SAP MDG 7.0 introduces an additional search provider that is based on SAP HANA and can be used for search and deduplication. It has some advantages over the search providers available before:

 

  • Improved performance and more meaningful  score
  • Powerful configuration with a lot of options to adopt the search behavior to your needs
  • Lower TCO if MDG runs on SAP HANA

 

This blog post will show you how your landscape will be simplified and reveal some of the advantages you will gain by using the SAP HANA fuzzy search functionality.

 

Prerequisites: Before you can take advantage of SAP HANA fuzzy search within MDG, you must prepare your system accordingly. The steps you will need to take for this are described in the article “Configuring SAP HANA-Based Search for MDG 7.0”, you will find a link at the end of this article.

 

At some point in time, you may find that the search behavior does not fit your or your end users’ expectations when they use the default settings. For example, additional, non-matching tokens may affect the score not as expected, or you want to deal with synonyms and stop words to improve the score to show what is expected for a particular field. For most of the cases, switches are available in the search rule set configuration, which can help tweak the search behavior to better meet the expectations.

 

In the following, I have chosen a simple example in order to illustrate how search rule sets in HANA are used and how you can change the configuration. In this example, I will deal with abbreviations and the consideration of tokens (matching tokens vs. non-matching).

 

A search for “L Croft” does not meet my expectations. It does not provide any results although I am quite sure that there is a change request in process that does deal with somebody whose last name is “Craft” and I am quite sure the first name started with an “L”:

/wp-content/uploads/2014/05/screen1_486756.png

Under the default configuration, the search algorithm does not take abbreviations for the field “MCNAME1” into account. This field is associated with the user interface field “Name1 / Last Name”.

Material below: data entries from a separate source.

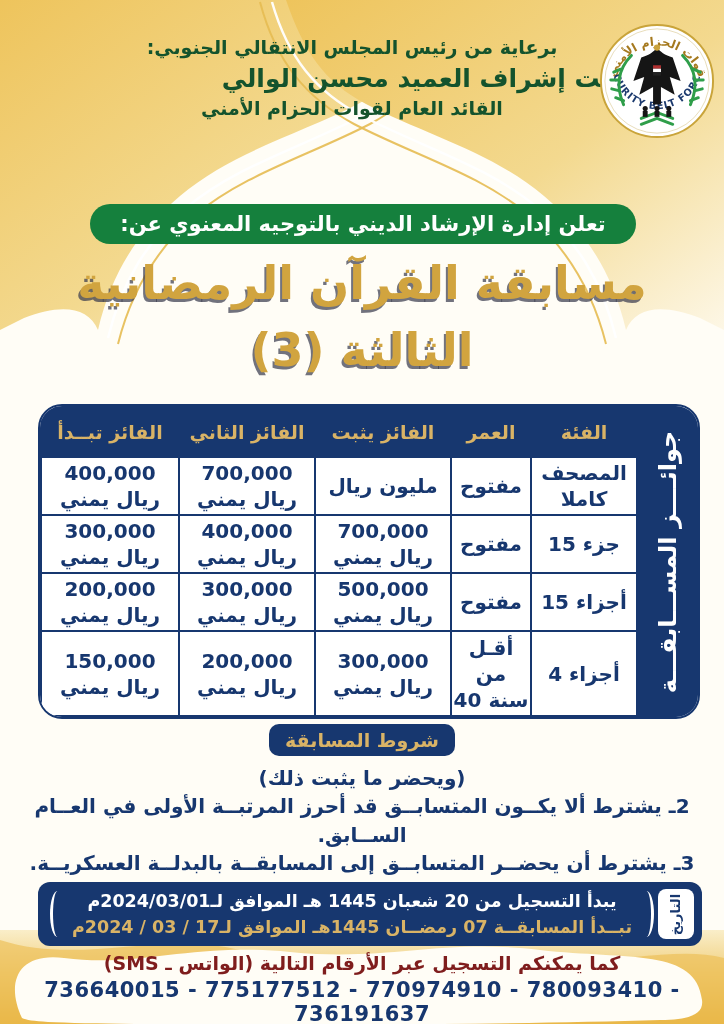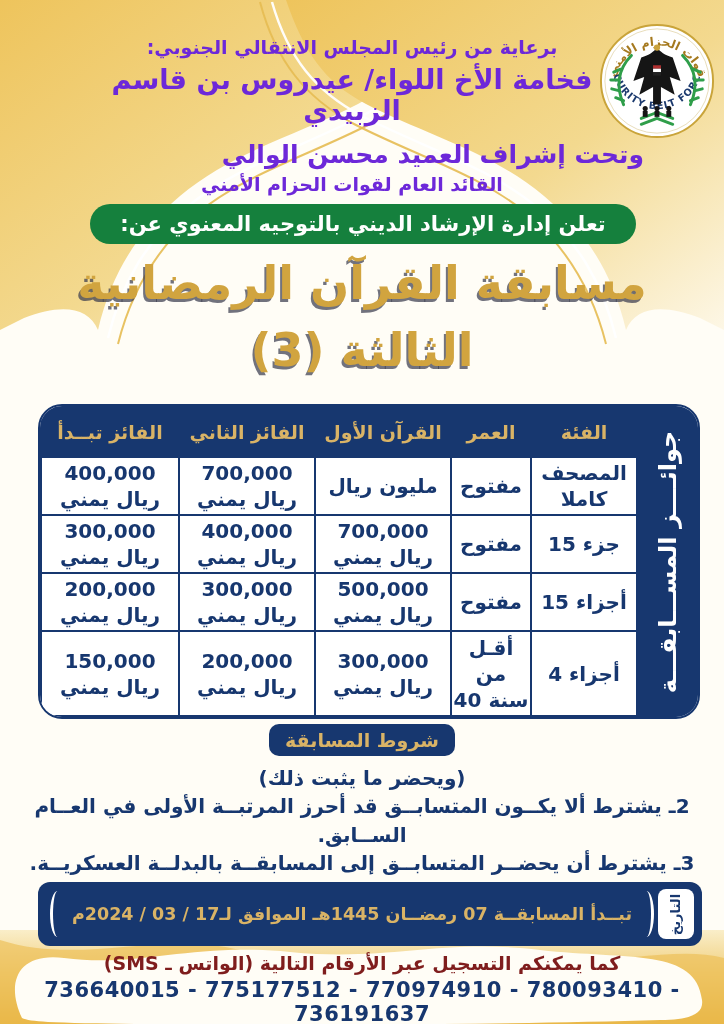--- a/index.html
+++ b/index.html
@@ -8,7 +8,7 @@
   .bg{position:absolute;inset:0;z-index:0;}
   .logo{position:absolute;top:22px;right:8px;width:118px;height:118px;z-index:3;}
   
-  .header-block{position:absolute;top:36px;left:60px;right:80px;text-align:center;z-index:2;color:#6d28d9;}
+  .header-block{position:absolute;top:36px;left:60px;right:80px;text-align:center;z-index:2;color:#14532d;}
   .sponsor-line{font-size:19px;font-weight:700;margin-bottom:6px;}
   .patron-line{font-size:27px;font-weight:800;margin-bottom:14px;}
   .supervision-line{font-size:25px;font-weight:800;margin-bottom:4px;text-align:right;}

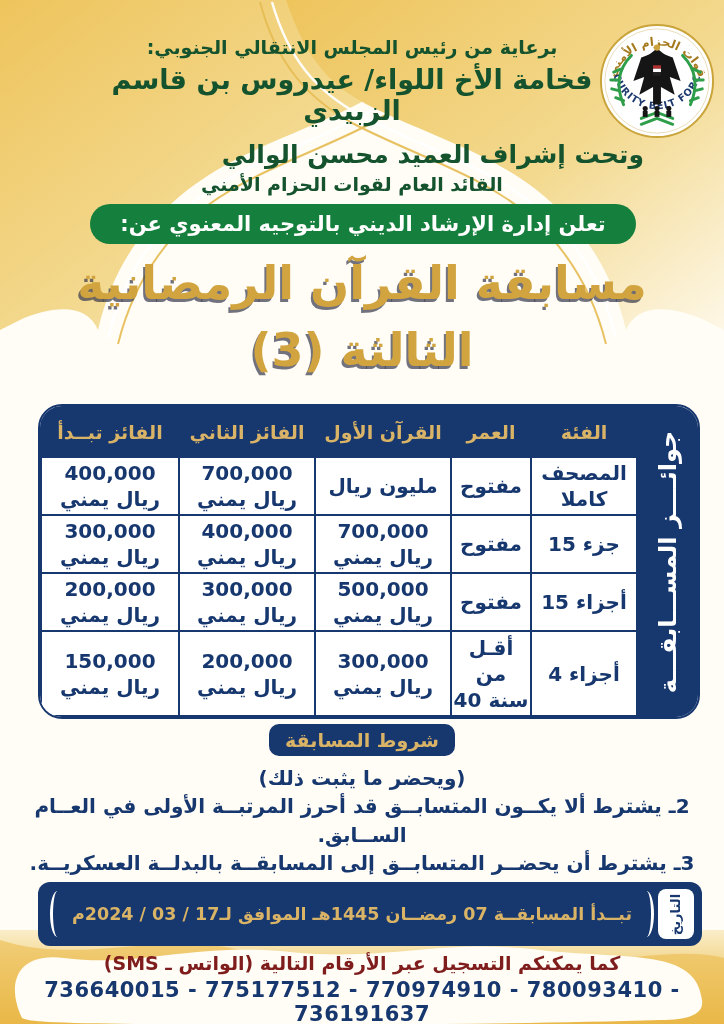--- a/index.html
+++ b/index.html
@@ -134,7 +134,6 @@
 
   <div class="header-block">
     <div class="sponsor-line">برعاية من رئيس المجلس الانتقالي الجنوبي:</div>
-    <div class="patron-line">فخامة الأخ اللواء/ عيدروس بن قاسم الزبيدي</div>
     <div class="supervision-line">وتحت إشراف العميد محسن الوالي</div>
     <div class="commander-line">القائد العام لقوات الحزام الأمني</div>
   </div>

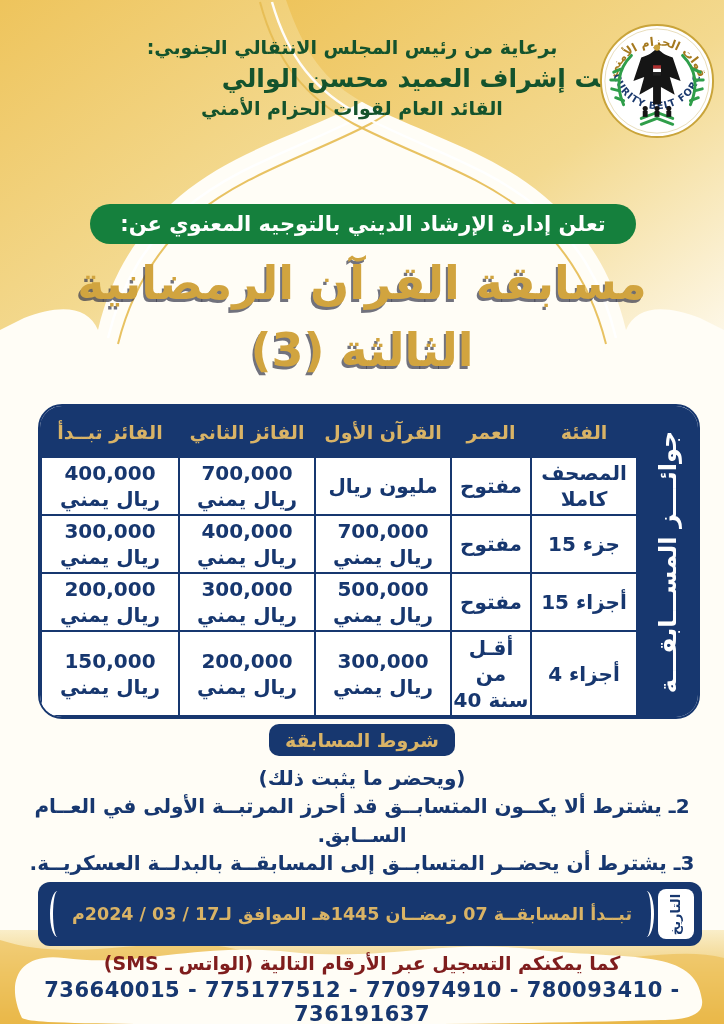--- a/index.html
+++ b/index.html
@@ -161,7 +161,7 @@
           <tr>
         <th>الفئة</th>
         <th>العمر</th>
-        <th>القرآن الأول</th>
+        <th>الفائز يثبت</th>
         <th>الفائز الثاني</th>
         <th>الفائز تبــدأ</th>
       </tr>

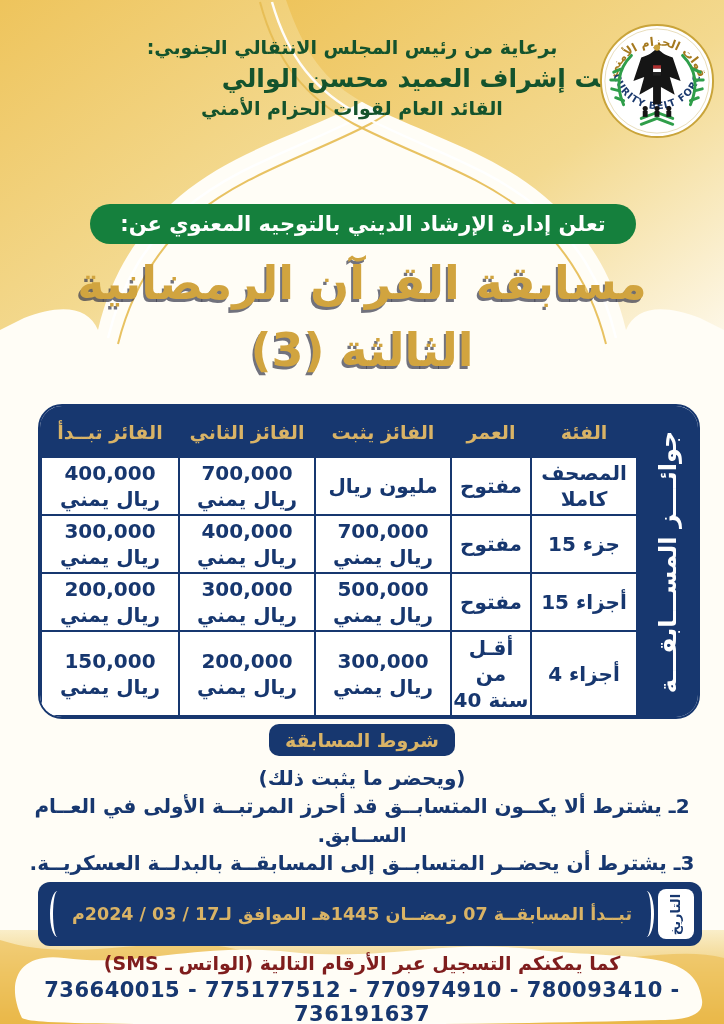--- a/index.html
+++ b/index.html
@@ -223,6 +223,7 @@
     </div>
     <div class="paren paren-far"></div>
     <div class="date-lines">
+      <div class="date-line1">يبدأ التسجيل من 20 شعبان 1445 هـ الموافق لـ01‏/03‏/2024م</div>
       <div class="date-line2">تبــدأ المسابقــة 07 رمضــان 1445هـ الموافق لـ17‏ / 03‏ / 2024م</div>
     </div>
     <div class="paren paren-near"></div>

UPDATE: for the Abbreviation Similarity, it is required to create a fulltext index on the related attribute. See “Tips” at the bottom of this page to see how to create fulltext indexes.

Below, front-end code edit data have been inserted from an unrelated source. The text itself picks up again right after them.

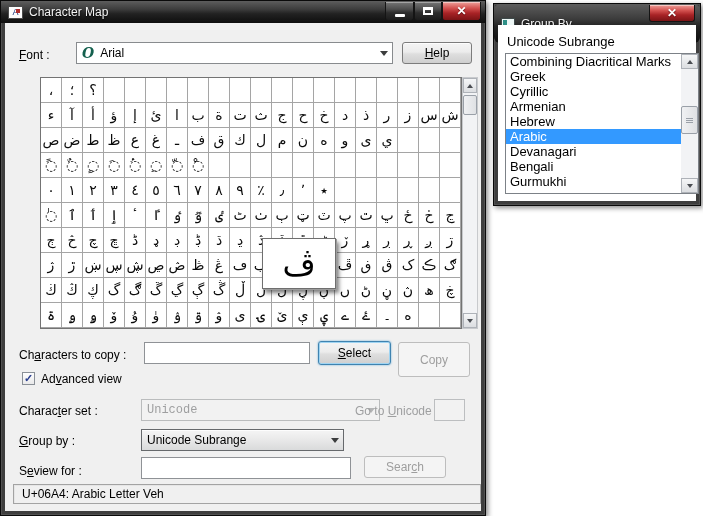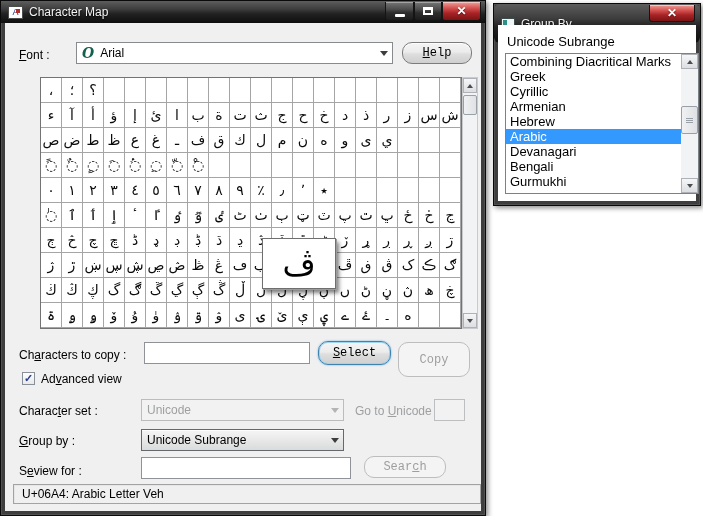--- a/index.html
+++ b/index.html
@@ -33,10 +33,10 @@
          padding:0 4px; font-family:"Liberation Sans",sans-serif; }
   .textbox.disabled { background:#f2f2f2; border-color:#bcbec0; }
 
-  .btn { position:absolute; border:1px solid #7c7c7c; border-radius:10px; font-size:12px; color:#000;
+  .btn { position:absolute; border:1px solid #7c7c7c; border-radius:3px; font-size:12px; color:#000;
          background:linear-gradient(#f4f4f4,#ececec 45%,#dedede 55%,#cfcfcf);
          box-shadow: inset 0 1px 0 rgba(255,255,255,.8);
-         display:flex; align-items:center; justify-content:center; cursor:default;font-family:Liberation Mono, monospace; }
+         display:flex; align-items:center; justify-content:center; cursor:default; }
   .btn.default { border:1px solid #3f83b0; box-shadow:0 0 0 1px #9fd4f2 inset, 0 0 2px #5ea8d6; }
   .btn.disabled { background:#f4f4f4; border-color:#bdbdbd; color:#9e9e9e; box-shadow:none; }
 

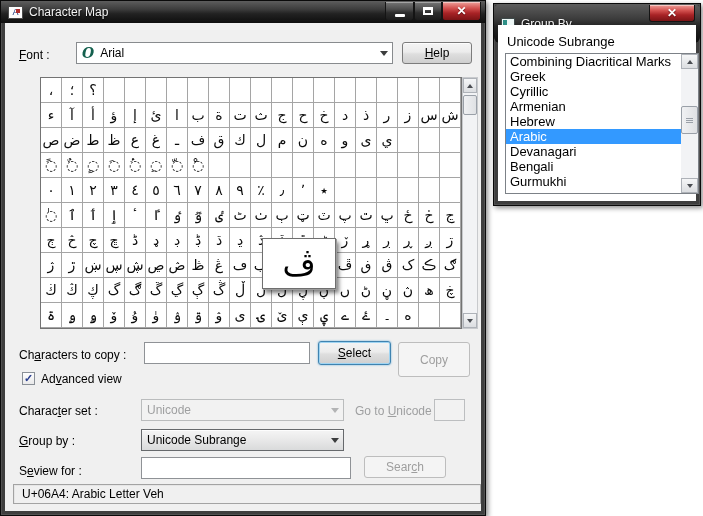--- a/index.html
+++ b/index.html
@@ -368,7 +368,7 @@
       <span class="label" style="left:36px;top:349px;"><span>Ad</span><span class="ac">v</span><span>anced view</span></span>
 
       <span class="label" style="left:14px;top:381px;"><span>Charac</span><span class="ac">t</span><span>er set :</span></span>
-      <div class="combo disabled" style="left:136px;top:376px;width:203px;height:22px;">
+      <div class="combo disabled" style="left:136px;top:376px;width:239px;height:22px;font-family:Liberation Mono, monospace;">
         <span>Unicode</span>
         <span class="arrow-zone">
             <span class="tri-down"></span>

This is the case because the Abbreviation Similarity is currently set to zero:

/wp-content/uploads/2014/05/screen2b_486757.png

I will therefore change the Abbreviation Similarity to 0.9:

/wp-content/uploads/2014/05/screen3b_486711.png

This leads to a much better search result:

/wp-content/uploads/2014/05/screen4b_486712.png

Now, I am getting curious, I would like to check what other “Laras” exists in my system. Unfortunately, the search result does not meet my expectations at all:

/wp-content/uploads/2014/05/screen5b_486785.png

I have just seen a “Lara” out there, so why she is not considered in the search algorithm if I do not provide a last name? This might be related to the amount of tokens in the search. Let’s tell SAP HANA that the score of the best matching token should be emphasized. So how about changing the parameter Best Matching Token Weight to 0.9?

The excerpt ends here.